What should a partnership agreement include?

Ownership and capital terms (with vesting for sweat equity), profit allocation and draws, roles and decision authority with a major-decisions list, buy-sell provisions with a pre-agreed valuation method and multi-year payment terms, insurance-funded death/disability buyouts, deadlock resolution, restrictive covenants, and dissolution mechanics.

How do partner buyouts work?

Through the buy-sell machinery: a trigger event (exit, death, disability, expulsion) activates purchase rights at the pre-agreed valuation — formula, last annual agreed value, or appraisal — paid as a down payment (10–30%) plus a 3–5 year note at stated interest, because few businesses can cash out a large interest at once. Death buyouts are best funded by life insurance sized to the valuation.

How should a 50/50 partnership handle deadlock?

With a ladder written in advance: defined final-say domains for each partner, a mediation step, and a shotgun (Texas buy-sell) clause as the backstop — one partner names a price, the other must buy or sell at it, making lowball numbers self-punishing. Without a mechanism, a 50/50 deadlock's only legal exit is often judicial dissolution.
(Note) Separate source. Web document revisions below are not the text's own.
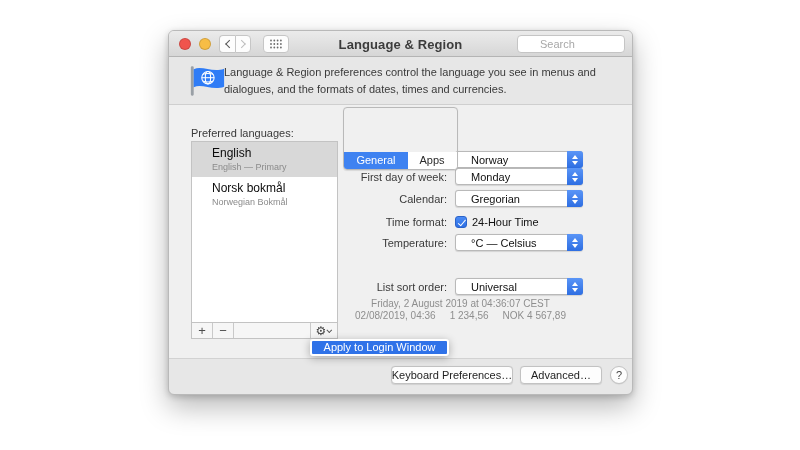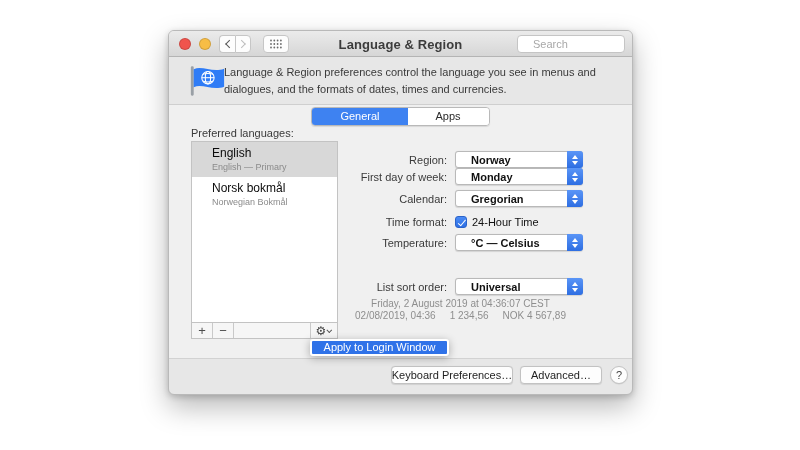--- a/index.html
+++ b/index.html
@@ -43,21 +43,21 @@
   }
 
   .wintitle {
     position:absolute; left:0; right:0; top:6px; text-align:center;
     font-size:13px; color:#3c3c3c; font-weight:700; letter-spacing:.1px;
   }
 
   .searchfield {
     position:absolute; right:7px; top:4px; width:108px; height:18px;
     background:#fff; border:1px solid #c5c5c5; border-radius:4px;
-    display:flex; align-items:center; padding:0 12px; gap:3px;
+    display:flex; align-items:center; padding:0 19px; gap:3px;
   }
   .searchfield input {
     border:none; outline:none; background:transparent; width:82px;
     font-size:11px; color:#333; font-family:"Liberation Sans", sans-serif;
   }
   .searchfield input::placeholder { color:#a8a8a8; }
 
   
   .header { position:absolute; left:0; top:26px; right:0; height:47px; }
   .flag { position:absolute; left:19px; top:8px; }
@@ -72,21 +72,21 @@
     position:absolute; left:0; top:74px; right:0; height:254px;
     background:#f0f0f0; border-bottom:1px solid #d2d2d2;
   }
 
   
   .tabs {
     position:absolute; left:0; right:0; top:76px; display:flex; justify-content:center; z-index:3;
   }
   .tabwrap { display:flex; border:1px solid #b9b9b9; border-radius:4px; overflow:hidden;
              box-shadow:0 .5px 1px rgba(0,0,0,.1); }
-  .tab { height:17px; line-height:17px; font-size:11px; padding:0 28px; background:#fff; color:#2b2b2b; }
+  .tab { height:17px; line-height:17px; font-size:11px; padding:0 12px; background:#fff; color:#2b2b2b;margin-top:44px; }
   .tab.selected { background:#3e82f1; color:#fff; }
 
   
   .pl-label { position:absolute; left:22px; top:96px; font-size:11px; color:#3a3a3a; }
   .listbox {
     position:absolute; left:22px; top:110px; width:147px; height:181px;
     background:#fff; border:1px solid #c3c3c3; border-bottom:none;
   }
   .lrow { padding:4px 8px 5px 20px; }
   .lrow.selected { background:#d8d8d8; }
@@ -121,21 +121,21 @@
   
   .row { position:absolute; left:147px; right:43px; height:17px; display:flex; align-items:center; }
   .rlabel { width:139px; padding-right:8px; text-align:right; font-size:11px; color:#3a3a3a; flex:0 0 auto; }
   .rcontrol { width:128px; flex:0 0 auto; display:flex; align-items:center; }
 
   .popup {
     width:128px; height:17px; background:#fff; border:1px solid #b9b9b9; border-radius:3px;
     display:flex; align-items:center; position:relative;
     box-shadow:0 .5px 1px rgba(0,0,0,.12);
   }
-  .popup .pval { font-size:11px; color:#111; padding-left:15px; flex:1; white-space:nowrap; overflow:hidden;font-weight:bold; }
+  .popup .pval { font-size:11px; color:#111; padding-left:15px; flex:1; white-space:nowrap; overflow:hidden; }
   .stepper {
     width:16px; height:17px; margin:-1px -1px -1px 0; border-radius:0 3px 3px 0;
     background:linear-gradient(#5a95f7,#2e6ee2);
     display:flex; flex-direction:column; align-items:center; justify-content:center; gap:2px;
   }
   .tri-up   { width:0; height:0; border-left:3px solid transparent; border-right:3px solid transparent; border-bottom:4px solid #fff; }
   .tri-down { width:0; height:0; border-left:3px solid transparent; border-right:3px solid transparent; border-top:4px solid #fff; }
 
   .checkbox {
     width:12px; height:12px; border-radius:3px; background:linear-gradient(#4a8bf5,#2d6fe4);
Can profit splits differ from ownership percentages?

Yes, and they often should: the full-time working partner can take a guaranteed payment (salary-equivalent) before residual profits split per ownership — aligning reward with both capital and labor. Special allocations carry tax rules (substantial economic effect), so the structure deserves an accountant's pass.

Partnership or LLC — which should we form?

Most small partnerships are better served by an LLC taxed as a partnership: the same flexible economics with a liability shield a general partnership lacks. The document then becomes an operating agreement — containing essentially everything in this template. The machinery (ownership, decisions, buy-sell, deadlock) matters more than the wrapper; the wrapper still matters.